EXERCISE OBJECTIVE → Going line by line through the data below, how many lines contain the word "motion"? Give only the number.

PROVIDED MATERIAL →

===

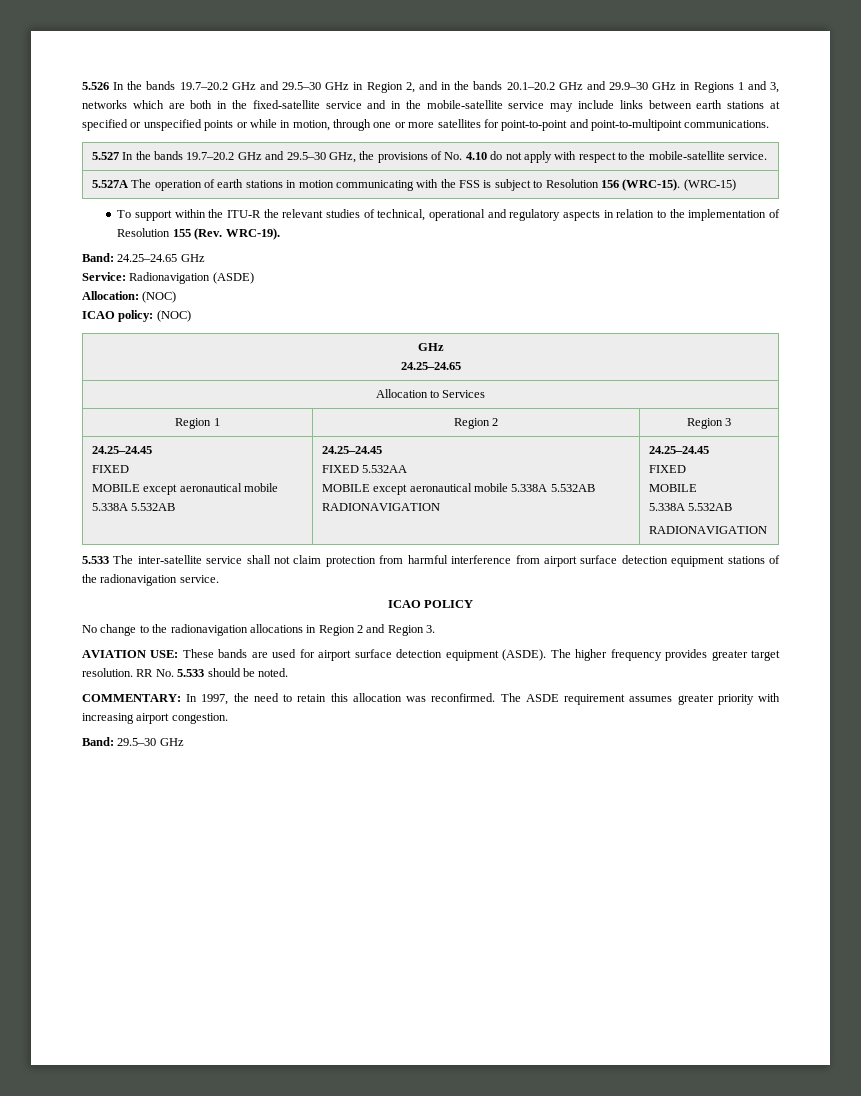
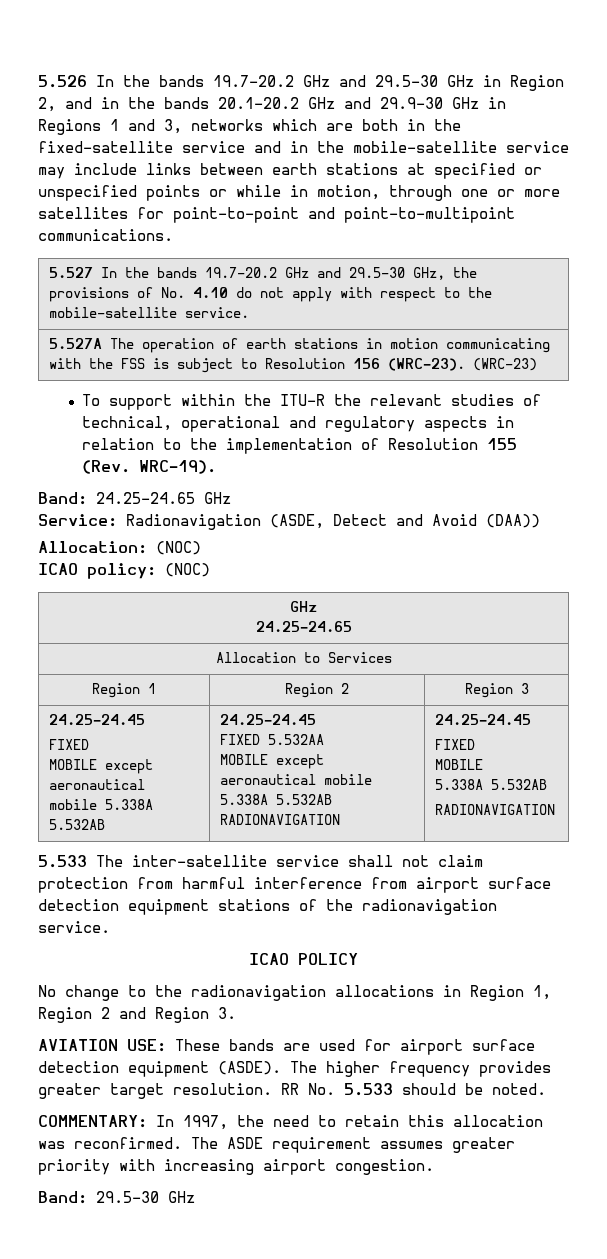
- 5.527A The operation of earth stations in motion communicating with the FSS is subject to Resolution 156 (WRC-15). (WRC-15)
+ 5.527A The operation of earth stations in motion communicating with the FSS is subject to Resolution 156 (WRC-23). (WRC-23)
- Service: Radionavigation (ASDE)
+ Service: Radionavigation (ASDE, Detect and Avoid (DAA))
- No change to the radionavigation allocations in Region 2 and Region 3.
+ No change to the radionavigation allocations in Region 1, Region 2 and Region 3.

===

REPLY → 2